Provided material below:
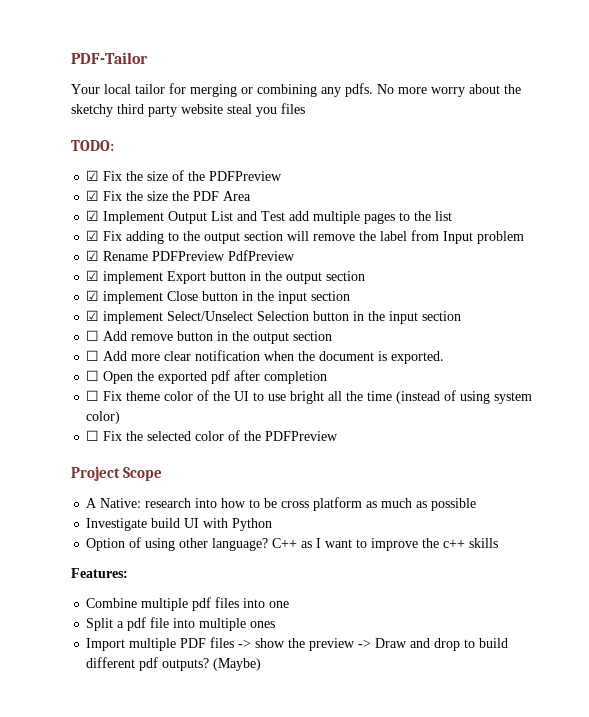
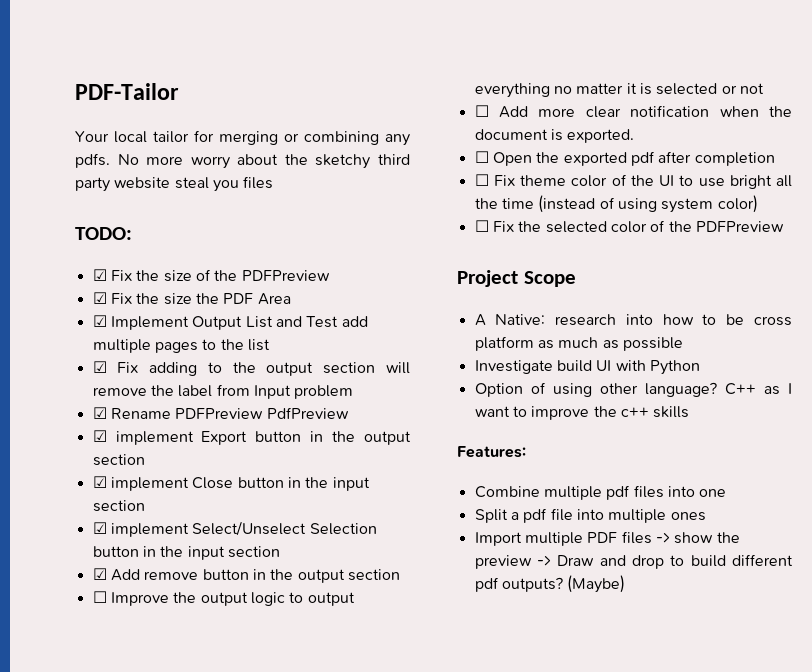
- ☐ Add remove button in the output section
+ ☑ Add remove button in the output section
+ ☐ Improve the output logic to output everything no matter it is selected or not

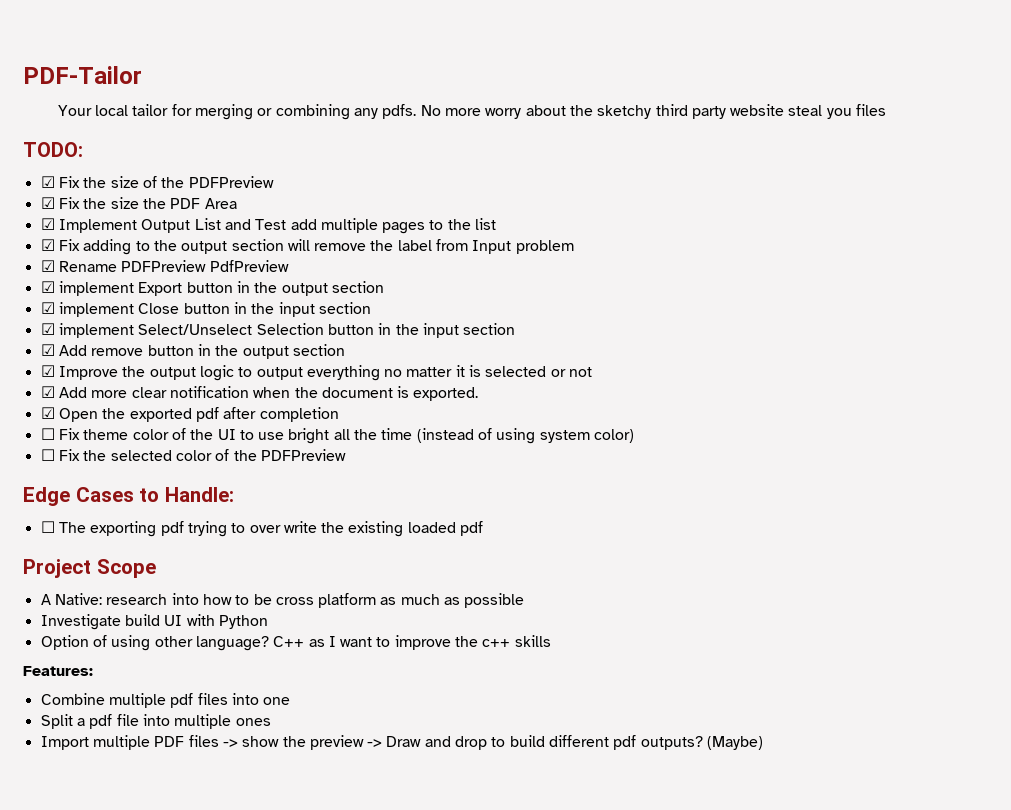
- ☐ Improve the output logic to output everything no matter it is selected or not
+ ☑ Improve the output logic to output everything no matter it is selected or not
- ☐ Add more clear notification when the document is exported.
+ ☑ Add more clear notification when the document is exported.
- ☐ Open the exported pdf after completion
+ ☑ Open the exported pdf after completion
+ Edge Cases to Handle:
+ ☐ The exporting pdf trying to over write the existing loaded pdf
End of Provided material.
:: Work order ::
Reply with the lines from the one that contains "- ☐ Add more" through the last line of the material above, copied exactly and nothing else.

:: Reply to the exercise ::
- ☐ Add more clear notification when the document is exported.
+ ☑ Add more clear notification when the document is exported.
- ☐ Open the exported pdf after completion
+ ☑ Open the exported pdf after completion
+ Edge Cases to Handle:
+ ☐ The exporting pdf trying to over write the existing loaded pdf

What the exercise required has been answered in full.